Project 3

library(XML)
library(xml2)
library(tidyverse)
library(rvest)
library(stringr)
library(RMySQL)
library(knitr)

Git-Hub and project documentation

The datasets and .rmd file used in this project can be found at: https://github.com/forhadakbar/data607fall2019/tree/master/Week%2008 and https://github.com/ShovanBiswas/DATA607/tree/master/Week8

Overview

In this project, we have shown who the thought leaders of Data Science are, their primary cares, and the changes that has happened in this field, over the years. In order to implement this project, we surveyed the net, including social media, job sites, LinkedIn profiles of influential data scientists, data science related articles, and extracted information, to create a database. We scraped many screens, analyzed the data, and presented the content in visually appealing form.

Motivation

Team FABS decided to choose “Alternative Project 3 – Data Science Thought Leadership”, because we felt it would be challenging, to scrape various web pages, analyze the information, and put together the information in visually presentable format.

Team Work & Communication

Initially, we tried to form a team, but found many of the members were, already taken. So, we eventually formed a team of two, called FABS. We communicated over email, phone and WhatsApp and charted out a plan, research procedure and division of work. Then, we collaboratively worked with TeamViewer.

Approach

In order to answer the key questions of this assignment, we needed a list of thought leaders in data science. So, we scraped websites, having the following criteria:

Provides professional profile of the thought leader–in LinkedIn, or other social media.
Provides their geographical location.
Provides description about their expertise.

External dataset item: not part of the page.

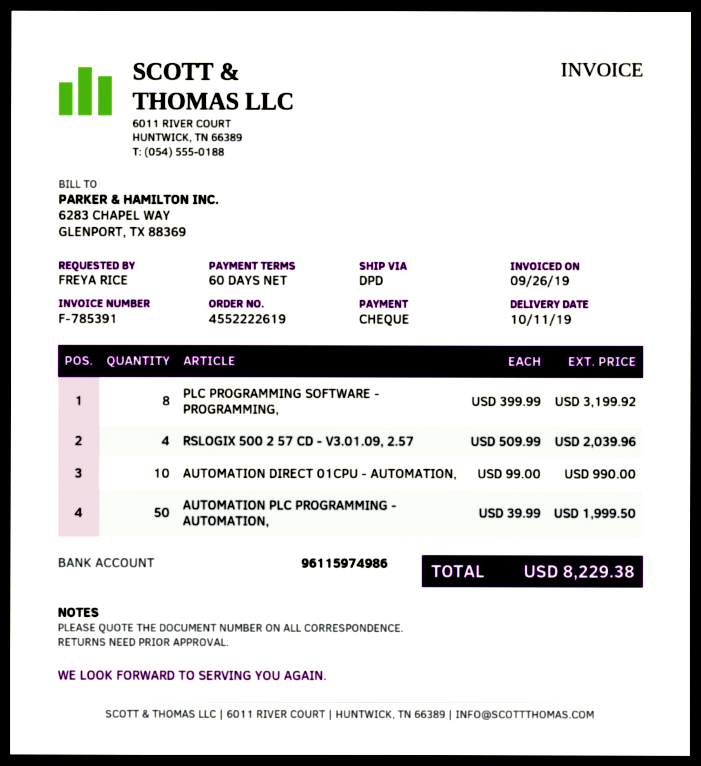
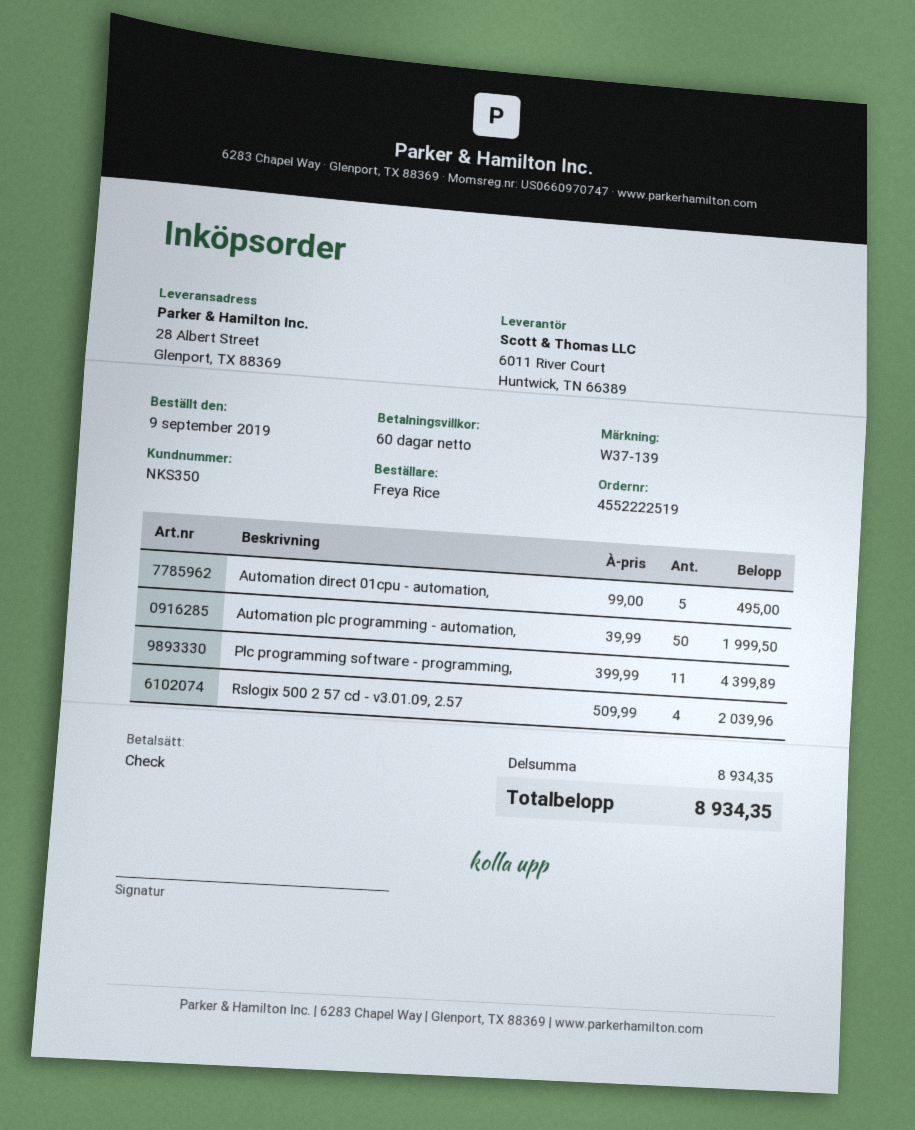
order number: 4552222619 -> 4552222519
PLC PROGRAMMING SOFTWARE - PROGRAMMING,: 8 x 399.99 = 3199.92 -> 11 x 399.99 = 4399.89
AUTOMATION DIRECT 01CPU - AUTOMATION,: 10 x 99.00 = 990.00 -> 5 x 99.00 = 495.00
total: 8229.38 -> 8934.35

Based on these criteria, we charted certain steps, which are displayed in the following workflow.

setwd('D:/CUNY-DataScience/Fall 2019/Data Acquisition and Management DATA 607/Week 08')

Tools

The tools, used for this project are: R, Tableau, SelectorGadget, whcih is an extension in Chrome, MySQL database.

Who are today’s “thought leaders” in data science?

We scraped a site and culled out top 20 thought leaders in data science; then imported them into a MySQL database, from where we used to extract and analyzed them. However, in order to achieve the complex activities of scraping twitter link, and a host of child urls, we used another supporting RMD, in which we first wrote our the extracted the information into CSV file, and imported into MySQL database.

url <- read_html("https://www.thinkers360.com/top-20-global-thought-leaders-on-analytics-july-2018/",stringsAsFactors = FALSE)
readurl <- url %>%
        html_nodes("table") %>%
        .[1] %>%
        html_table(fill = TRUE)

top20 <- as_tibble(readurl[[1]])
top20

Load data into R data structure

con <- dbConnect(MySQL(),                                # database connection
                 user="Data607", password = passwd,
                 dbname="project3", host="localhost")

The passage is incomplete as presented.